Work order
All lines of the material below that include the string "logo" are to be copied.

═══ Dataset entries ═══

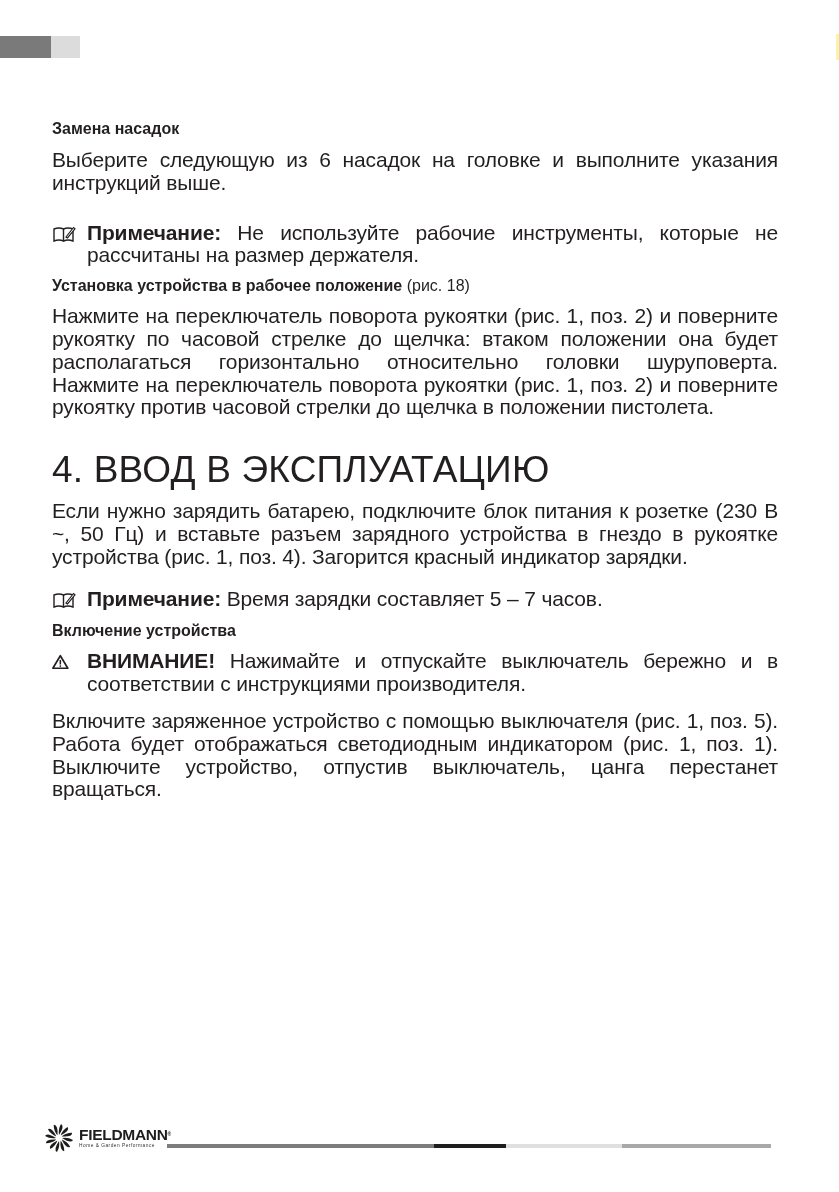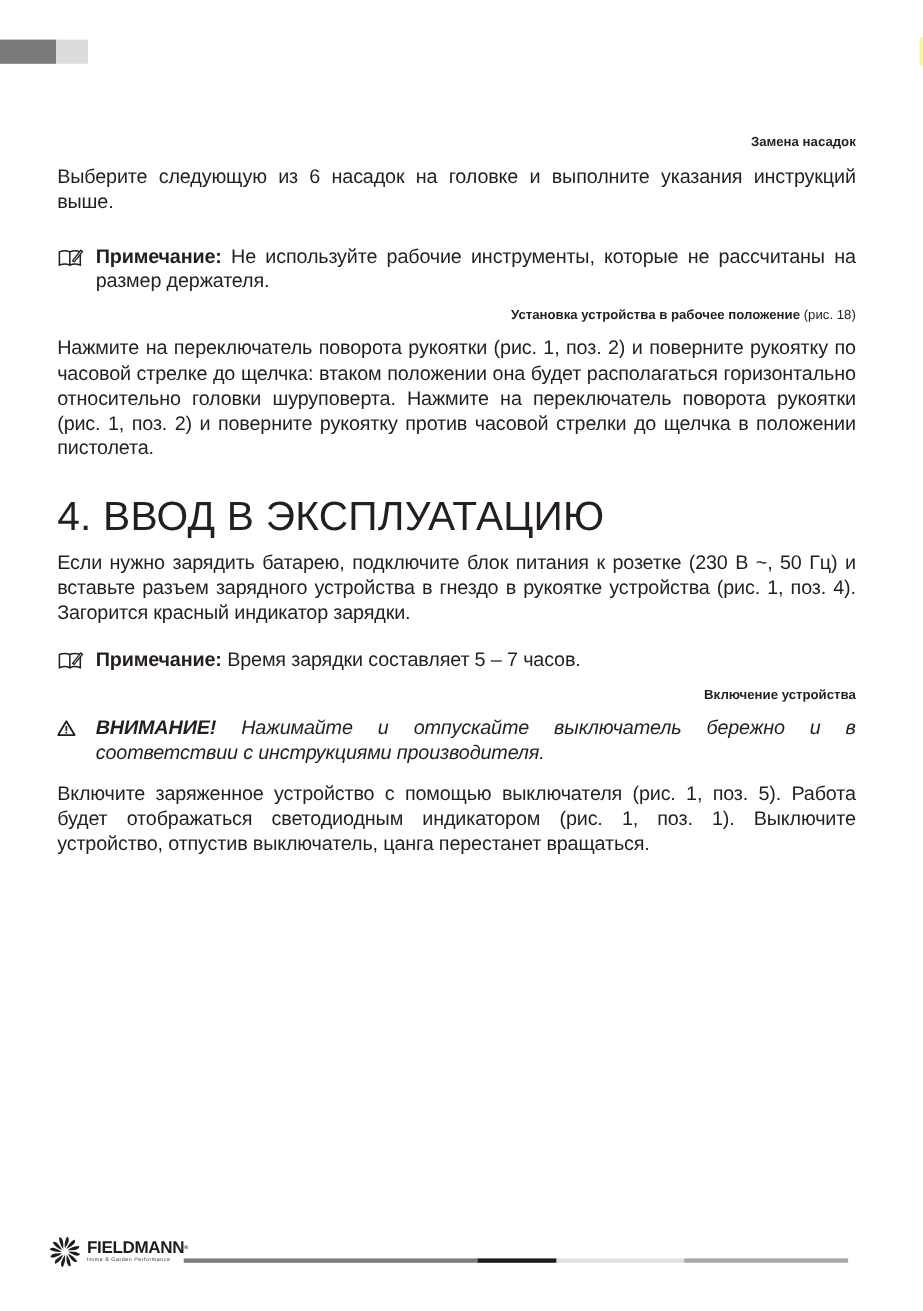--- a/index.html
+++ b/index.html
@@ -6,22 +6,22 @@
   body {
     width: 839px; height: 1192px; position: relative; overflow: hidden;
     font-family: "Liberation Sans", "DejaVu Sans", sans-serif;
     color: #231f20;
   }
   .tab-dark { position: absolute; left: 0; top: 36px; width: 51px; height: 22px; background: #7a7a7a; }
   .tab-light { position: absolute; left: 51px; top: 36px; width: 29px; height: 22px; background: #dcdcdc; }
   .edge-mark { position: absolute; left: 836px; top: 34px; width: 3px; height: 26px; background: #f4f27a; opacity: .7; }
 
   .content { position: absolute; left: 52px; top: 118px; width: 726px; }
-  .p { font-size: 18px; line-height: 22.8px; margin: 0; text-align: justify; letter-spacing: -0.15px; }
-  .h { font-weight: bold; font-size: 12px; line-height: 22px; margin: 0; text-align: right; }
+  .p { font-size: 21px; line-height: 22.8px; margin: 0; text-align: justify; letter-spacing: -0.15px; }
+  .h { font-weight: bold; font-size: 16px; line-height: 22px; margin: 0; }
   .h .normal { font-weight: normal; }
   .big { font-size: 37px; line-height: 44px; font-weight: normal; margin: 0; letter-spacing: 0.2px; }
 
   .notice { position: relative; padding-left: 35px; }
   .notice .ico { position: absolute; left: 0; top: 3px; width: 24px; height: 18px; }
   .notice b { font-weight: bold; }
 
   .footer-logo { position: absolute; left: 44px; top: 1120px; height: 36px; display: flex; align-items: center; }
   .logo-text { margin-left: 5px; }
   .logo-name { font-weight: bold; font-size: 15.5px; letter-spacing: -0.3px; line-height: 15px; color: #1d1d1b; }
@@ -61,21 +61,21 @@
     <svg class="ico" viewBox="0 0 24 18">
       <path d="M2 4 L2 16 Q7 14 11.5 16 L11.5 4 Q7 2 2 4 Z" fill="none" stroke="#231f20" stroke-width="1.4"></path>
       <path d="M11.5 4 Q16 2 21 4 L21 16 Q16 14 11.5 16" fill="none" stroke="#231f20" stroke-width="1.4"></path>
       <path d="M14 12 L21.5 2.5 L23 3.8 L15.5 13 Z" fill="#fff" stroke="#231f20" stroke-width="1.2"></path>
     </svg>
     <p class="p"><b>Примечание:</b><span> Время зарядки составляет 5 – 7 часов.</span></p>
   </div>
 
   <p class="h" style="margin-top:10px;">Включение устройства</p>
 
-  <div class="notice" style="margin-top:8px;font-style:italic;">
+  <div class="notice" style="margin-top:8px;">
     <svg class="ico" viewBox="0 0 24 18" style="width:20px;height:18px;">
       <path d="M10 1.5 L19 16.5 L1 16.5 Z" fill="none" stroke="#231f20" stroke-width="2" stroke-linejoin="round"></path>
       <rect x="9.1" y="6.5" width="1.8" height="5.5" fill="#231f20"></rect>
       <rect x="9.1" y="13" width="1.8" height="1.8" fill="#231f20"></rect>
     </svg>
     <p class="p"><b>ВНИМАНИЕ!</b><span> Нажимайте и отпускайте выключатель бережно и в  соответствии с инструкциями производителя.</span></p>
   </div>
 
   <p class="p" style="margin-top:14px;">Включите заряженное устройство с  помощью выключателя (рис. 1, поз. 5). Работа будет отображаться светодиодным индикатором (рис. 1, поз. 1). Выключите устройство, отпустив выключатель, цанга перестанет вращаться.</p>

═══

Response to this exercise
   .footer-logo { position: absolute; left: 44px; top: 1120px; height: 36px; display: flex; align-items: center; }
   .logo-text { margin-left: 5px; }
   .logo-name { font-weight: bold; font-size: 15.5px; letter-spacing: -0.3px; line-height: 15px; color: #1d1d1b; }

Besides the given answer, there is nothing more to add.